_GOAL OF THE EXERCISE_
Pictures are to be omitted, and every entry below is to be restated exactly.

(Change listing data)
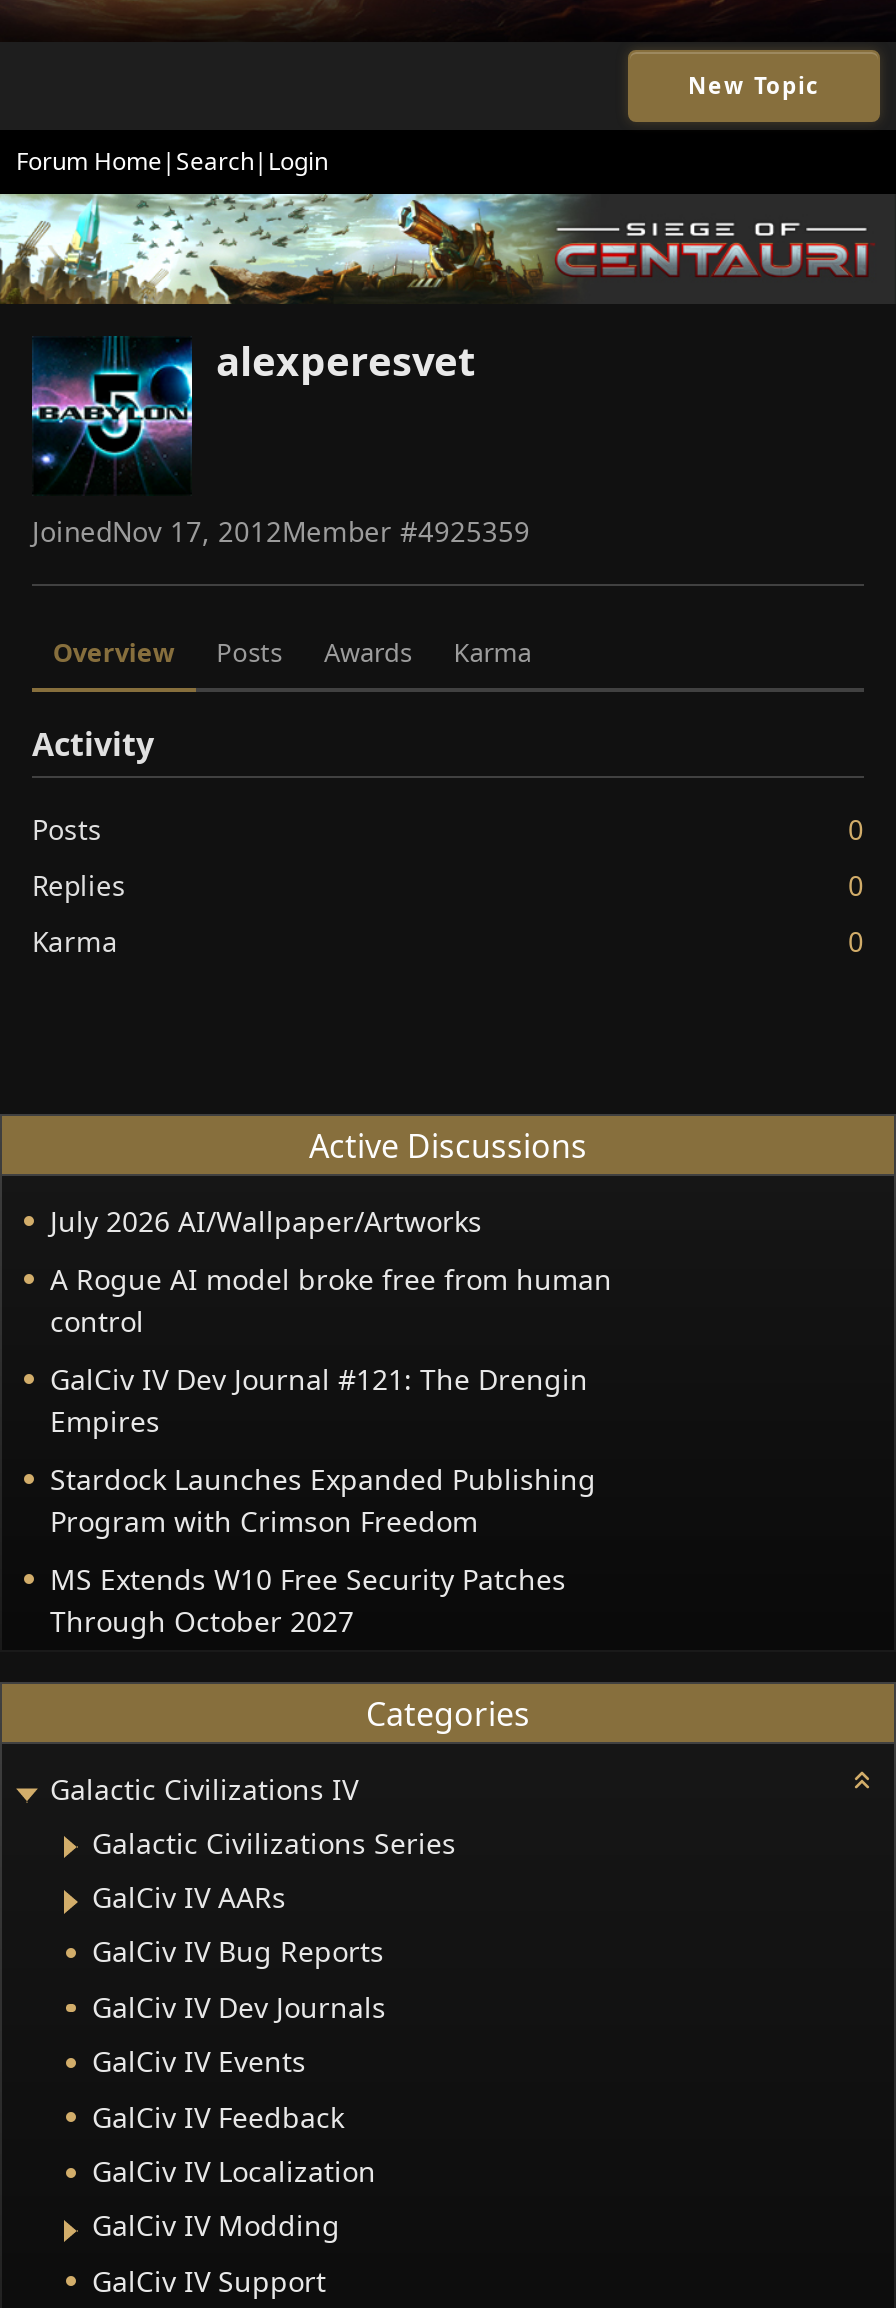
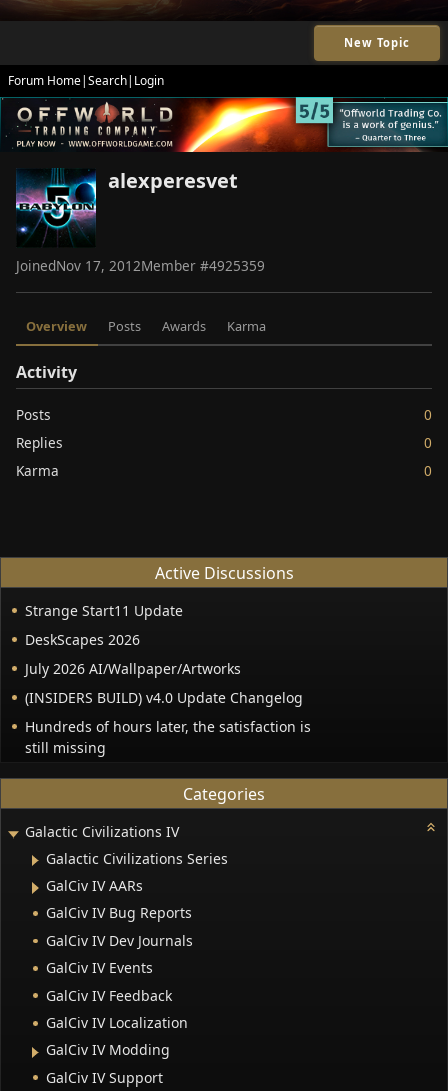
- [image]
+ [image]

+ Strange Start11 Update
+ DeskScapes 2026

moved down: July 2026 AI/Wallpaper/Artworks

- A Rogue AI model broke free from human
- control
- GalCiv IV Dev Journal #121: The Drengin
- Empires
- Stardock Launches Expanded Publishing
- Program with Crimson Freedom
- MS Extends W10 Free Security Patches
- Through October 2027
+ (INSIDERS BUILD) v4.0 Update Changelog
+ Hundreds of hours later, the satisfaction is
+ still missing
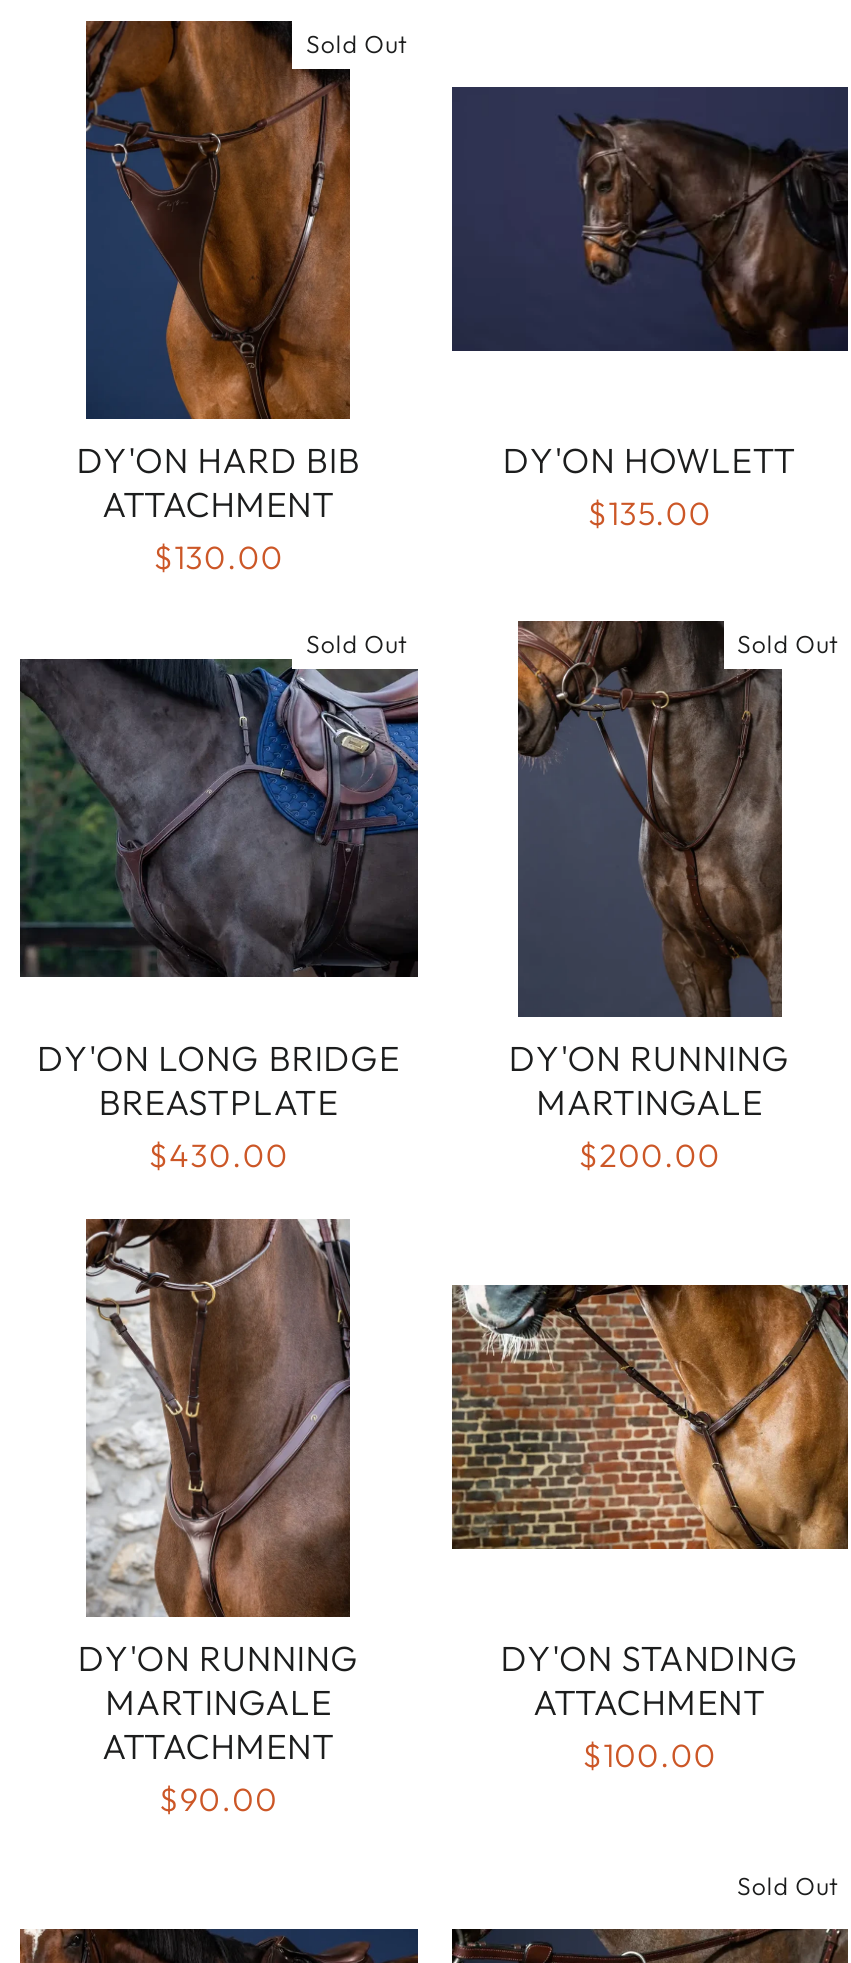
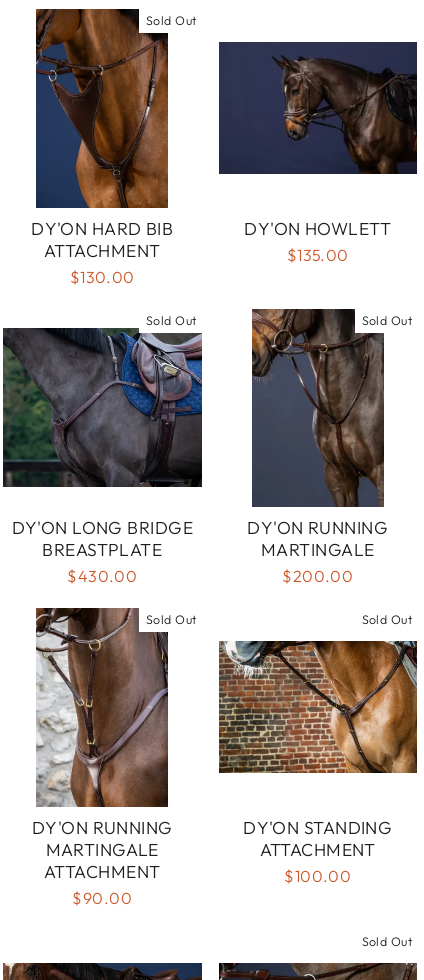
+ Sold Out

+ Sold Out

_RESPONSE TO THIS TASK_
- [image]
+ [image]

+ Strange Start11 Update
+ DeskScapes 2026

moved down: July 2026 AI/Wallpaper/Artworks

- A Rogue AI model broke free from human
- control
- GalCiv IV Dev Journal #121: The Drengin
- Empires
- Stardock Launches Expanded Publishing
- Program with Crimson Freedom
- MS Extends W10 Free Security Patches
- Through October 2027
+ (INSIDERS BUILD) v4.0 Update Changelog
+ Hundreds of hours later, the satisfaction is
+ still missing
+ Sold Out

+ Sold Out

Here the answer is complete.